The Brave New World of Disruptor Airlines for Business Travelers
By Peter Greenberg
There’s a lot to be said about incumbency, especially when it is successful, entrenched and has little competition. After years of merger, consolidation and a fair amount of failure, the big four U.S. airlines now have their strongest balance sheets in history. But history also has shown that incumbents rarely react to disruptive services and products until it’s too late. In the airline business, there are understandable reasons for it — either the market is perceived as too small, or there’s the risk — especially in terms of fares — of cannibalizing their own business.
But even at a time of great profit and pricing control, there are those who see opportunity, especially with business travelers.
Enter the era of the disrupter business airlines.
But the newest business airlines don’t even call themselves traditional airlines, and at least one doesn’t call itself an airline at all. But for a growing number of corporations and individual business travelers flying on these routes, these airlines are slowly becoming financially viable alternatives.

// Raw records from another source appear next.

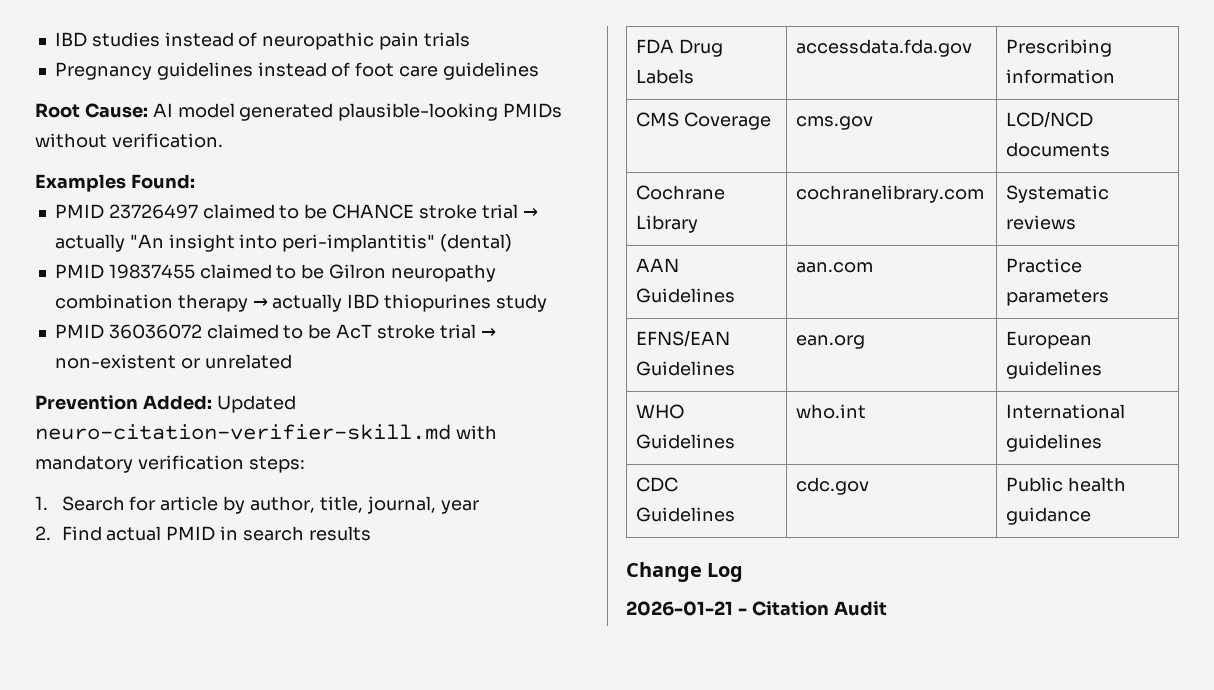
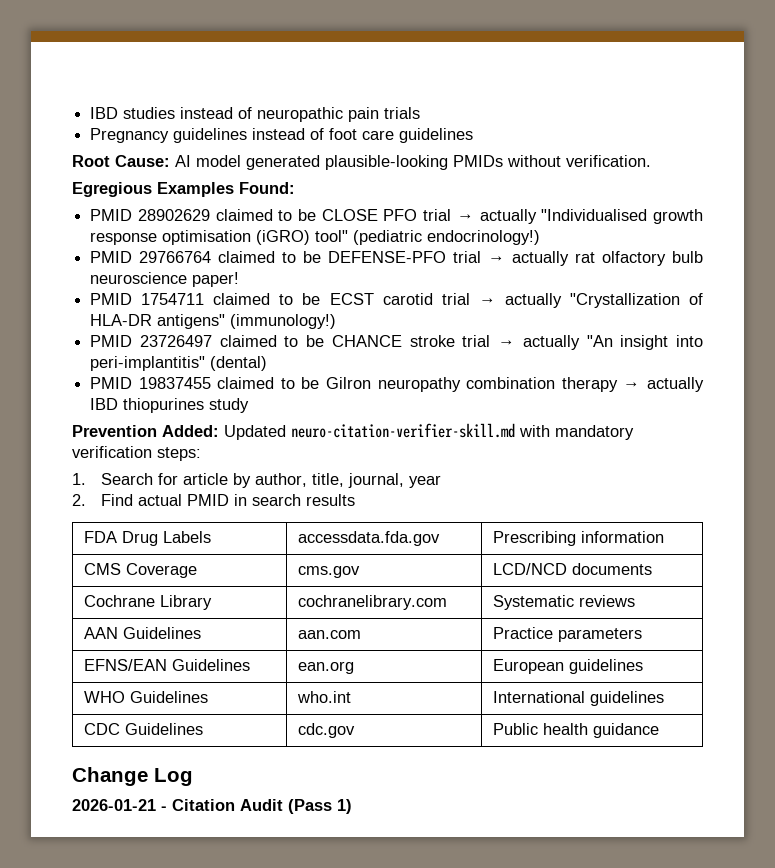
- Examples Found:
+ Egregious Examples Found:
+ PMID 28902629 claimed to be CLOSE PFO trial → actually "Individualised growth response optimisation (iGRO) tool" (pediatric endocrinology!)
+ PMID 29766764 claimed to be DEFENSE-PFO trial → actually rat olfactory bulb neuroscience paper!
+ PMID 1754711 claimed to be ECST carotid trial → actually "Crystallization of HLA-DR antigens" (immunology!)
- PMID 36036072 claimed to be AcT stroke trial → non-existent or unrelated
- 2026-01-21 - Citation Audit
+ 2026-01-21 - Citation Audit (Pass 1)

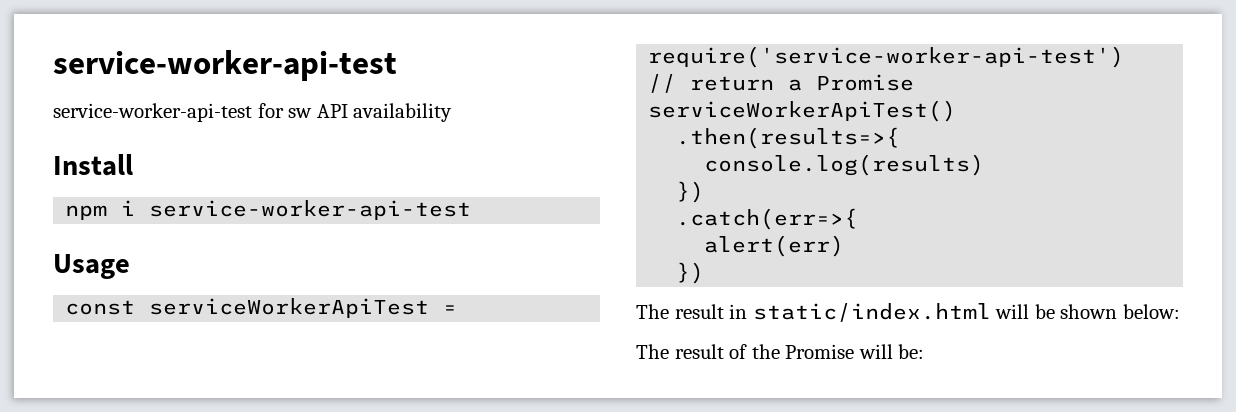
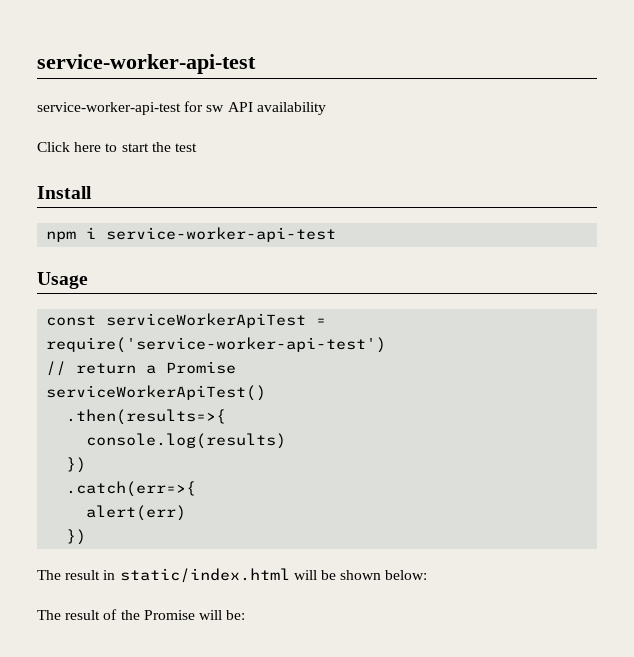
+ Click here to start the test

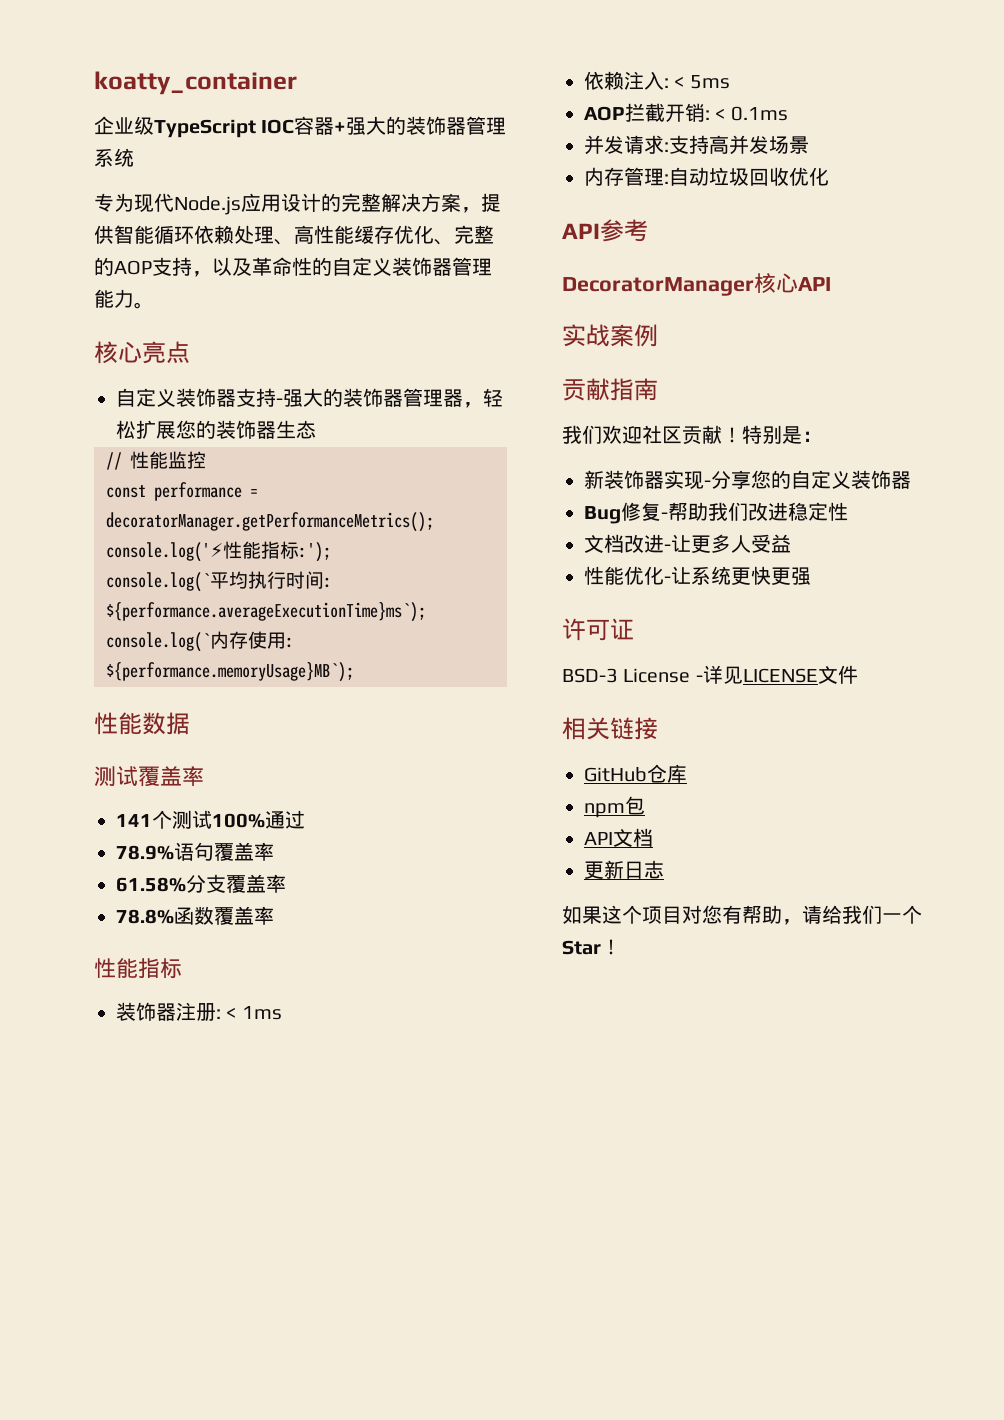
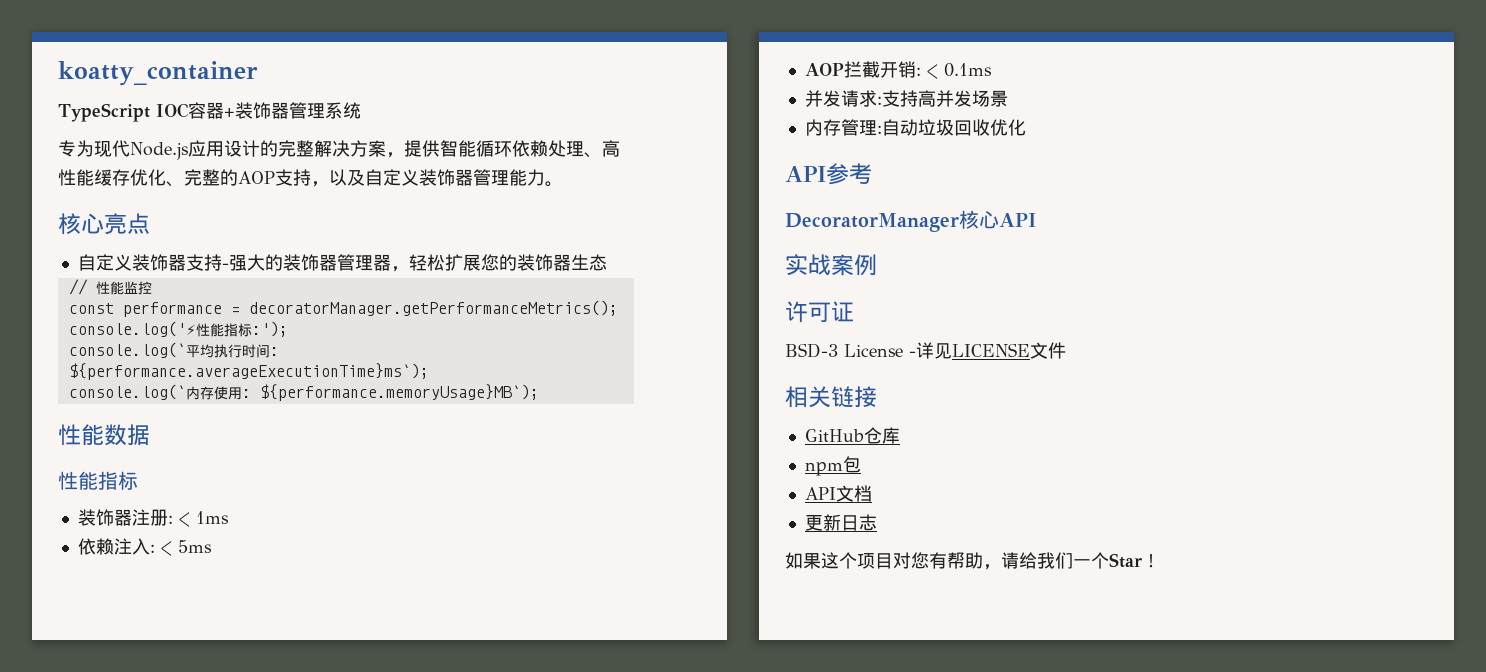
- 企业级TypeScript IOC容器+强大的装饰器管理系统
+ TypeScript IOC容器+装饰器管理系统
- 专为现代Node.js应用设计的完整解决方案，提供智能循环依赖处理、高性能缓存优化、完整的AOP支持，以及革命性的自定义装饰器管理能力。
+ 专为现代Node.js应用设计的完整解决方案，提供智能循环依赖处理、高性能缓存优化、完整的AOP支持，以及自定义装饰器管理能力。
- 测试覆盖率
- 141个测试100%通过
- 78.9%语句覆盖率
- 61.58%分支覆盖率
- 78.8%函数覆盖率
- 贡献指南
- 我们欢迎社区贡献！特别是：
- 新装饰器实现-分享您的自定义装饰器
- Bug修复-帮助我们改进稳定性
- 文档改进-让更多人受益
- 性能优化-让系统更快更强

There has been a noticeable, small but growing shift in business travel choices, based primarily on budget. Schedule is still important, as well as frequency. But the traditional business travel approach to airlines seems to be changing, with or without frequency. “It’s not about whether an airline has a corporate business travel plan anymore,” says one corporate travel manager. “It’s about a bigger picture of total fiscal compliance and common sense.”
Of course, business travel policy remains a game of numbers. But the major U.S. airlines are no longer competing for market share, but yield, and some markets are either being ignored or they’re being priced out, or both.”
If necessity is indeed the mother of invention, then it’s almost inevitable that the status quo may be challenged.
Here come the disrupters.
Norwegian
One airline analyst describes the situation as nothing short of an “international food fight.” And at the center of it an upstart airline called Norwegian.
If the potential for disruption can be predicted by the amount of opposition a business model stirs, then just about everyone in the airline world is keeping an eye on Norwegian Air, once a domestic carrier turned into a highly competitive long haul LCC. (It has quietly become the third largest low cost carrier in Europe)
It gets down to this: an airline operating under Irish laws but based in Norway and also hubbing in Thailand, flying a Singaporean crew under European Union open skies protections — and they are somehow beating the major airlines at their own game, playing by the existing rules.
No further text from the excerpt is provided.